За Фульком выступала уже всякая городская мелочь. Желания говорить на отшибинском языке у неё было куда больше, чем умения, и в какой-то момент самому Занз-Ундикравну стало невмоготу слушать. Прервав одного из выступавших, он объявил, что симпозиум закрывается, и попросил гостей очистить помещение.

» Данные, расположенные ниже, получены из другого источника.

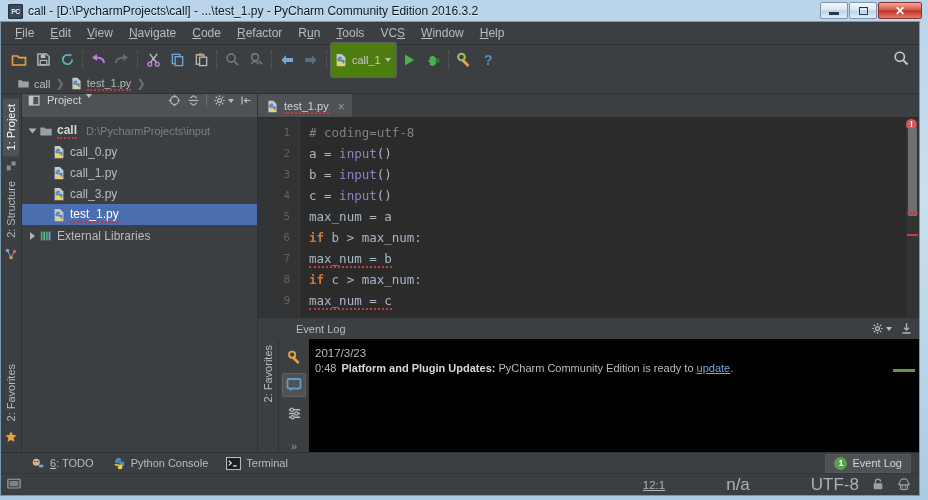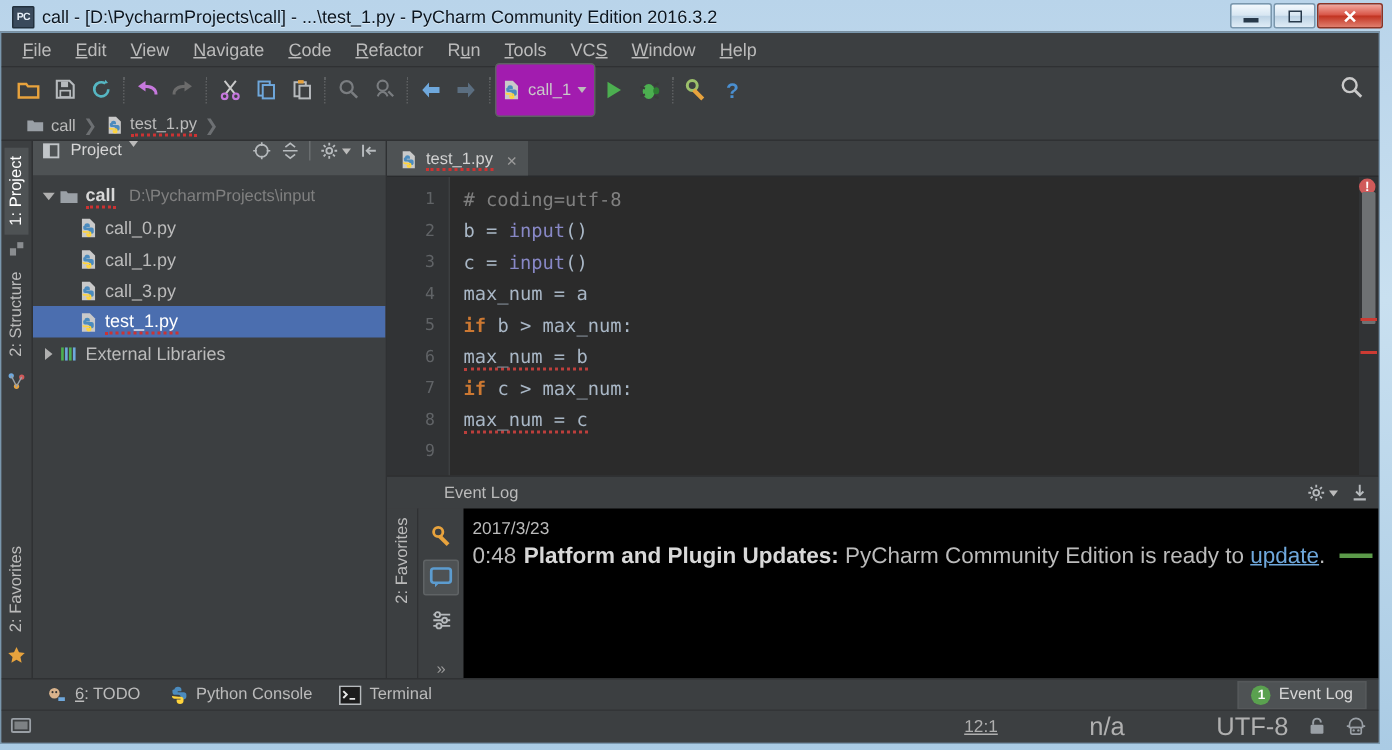--- a/index.html
+++ b/index.html
@@ -75,21 +75,21 @@
     padding: 0 6px; flex: 0 0 29px; position: relative;
   }
   .tbtn {
     width: 24px; height: 22px; display: flex; align-items: center;
     justify-content: center; border-radius: 2px;
   }
   .tsep { width:1px; height:18px; border-left:1px dotted #5c5f61; margin:0 3px; }
   .runcfg {
     display: flex; align-items: center; gap: 4px; height: 36px;
     border: 1px solid #5e6163; border-radius: 3px; padding: 0 5px 0 3px;
-    background: #a21caf;
+    background: #4d7c0f;
   }
   .runcfg .lbl { font-size: 11px; color: #c9c9c9; }
   .caret-d { width:0;height:0;border-left:3.5px solid transparent;border-right:3.5px solid transparent;border-top:4px solid #bbb; }
   .search-glass { position:absolute; right:10px; top:5px; }
 
   
   .breadcrumb {
     height: 20px; background: #3c3f41; display: flex; align-items: center;
     padding-left: 16px; gap: 2px; flex: 0 0 20px;
     border-bottom: 1px solid #2f3133;
@@ -207,21 +207,21 @@
   }
   .el-icons {
     width: 30px; flex: 0 0 30px; background: #3c3f41;
     display: flex; flex-direction: column; align-items: center;
     gap: 4px; padding-top: 6px;
   }
   .el-ibtn { width: 24px; height: 24px; display:flex; align-items:center; justify-content:center; border-radius:2px; }
   .el-ibtn.sel { background: #4e5254; border: 1px solid #5f6365; }
   .el-content { flex: 1; background: #000000; padding: 8px 10px 0 6px; position: relative; min-width: 0; }
   .el-date { font-size: 11.5px; color: #bbbbbb; margin-bottom: 3px; }
-  .el-line { font-size: 15px; color: #bbbbbb; white-space: nowrap; }
+  .el-line { font-size: 11px; color: #bbbbbb; white-space: nowrap; }
   .el-time { color: #bbbbbb; margin-right: 5px; }
   .el-bold { font-weight: bold; color: #d8d8d8; }
   .el-link { color: #6fa8dc; text-decoration: underline; }
   .el-greenmark { position:absolute; right: 4px; top: 30px; width: 22px; height: 3px; background: #5c9a4a; }
   .el-expand { font-size: 11px; color: #9a9a9a; }
 
   
   .bottombar {
     height: 21px; flex: 0 0 21px; background: #3c3f41;
     display: flex; align-items: center; padding-left: 30px; gap: 18px;
@@ -573,20 +573,21 @@
             <div>3</div>
             <div>4</div>
             <div>5</div>
             <div>6</div>
             <div>7</div>
             <div>8</div>
             <div>9</div>
           </div>
           <div class="code" id="code-area">
               <div class="ln"><span class="cm"># coding=utf-8</span></div>
+              <div class="ln"><span class="id">a = </span><span class="fn">input</span><span class="id">()</span></div>
               <div class="ln"><span class="id">b = </span><span class="fn">input</span><span class="id">()</span></div>
               <div class="ln"><span class="id">c = </span><span class="fn">input</span><span class="id">()</span></div>
               <div class="ln"><span class="id">max_num = a</span></div>
               <div class="ln"><span class="kw">if</span><span class="id"> b &gt; max_num:</span></div>
               <div class="ln"><span class="id err-u">max_num = b</span></div>
               <div class="ln"><span class="kw">if</span><span class="id"> c &gt; max_num:</span></div>
               <div class="ln"><span class="id err-u">max_num = c</span></div>
             </div>
           <div class="stripe">
             <div class="err-dot">!</div>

Десятью минутами спустя он остался один в зеркальном зале. Более-менее расслабившись на своём высоченном стуле, управитель думал об одном: как поступить с городскими некромантами, когда услышал тихие голоса. Он насторожился и прислушался. Голоса хихикали где-то за ближним к нему зеркалом:
– И снова в печали наш бедный говнюк!
– Его некромейстер отбился от рук!
По залу пробежал какой-то то ли шёпот, то ли топот. Занз-Ундикравн резко обернулся, но не заметил никого, кроме собственных перепуганных отражений в многочисленных зеркалах. Вертлявый карлик на высоченном стуле никак не выглядел величественным Управителем Отшибинского воеводства.
– Какой же потешный, однако, говнюк!
– На стульчике сидя, он смотрит вокруг.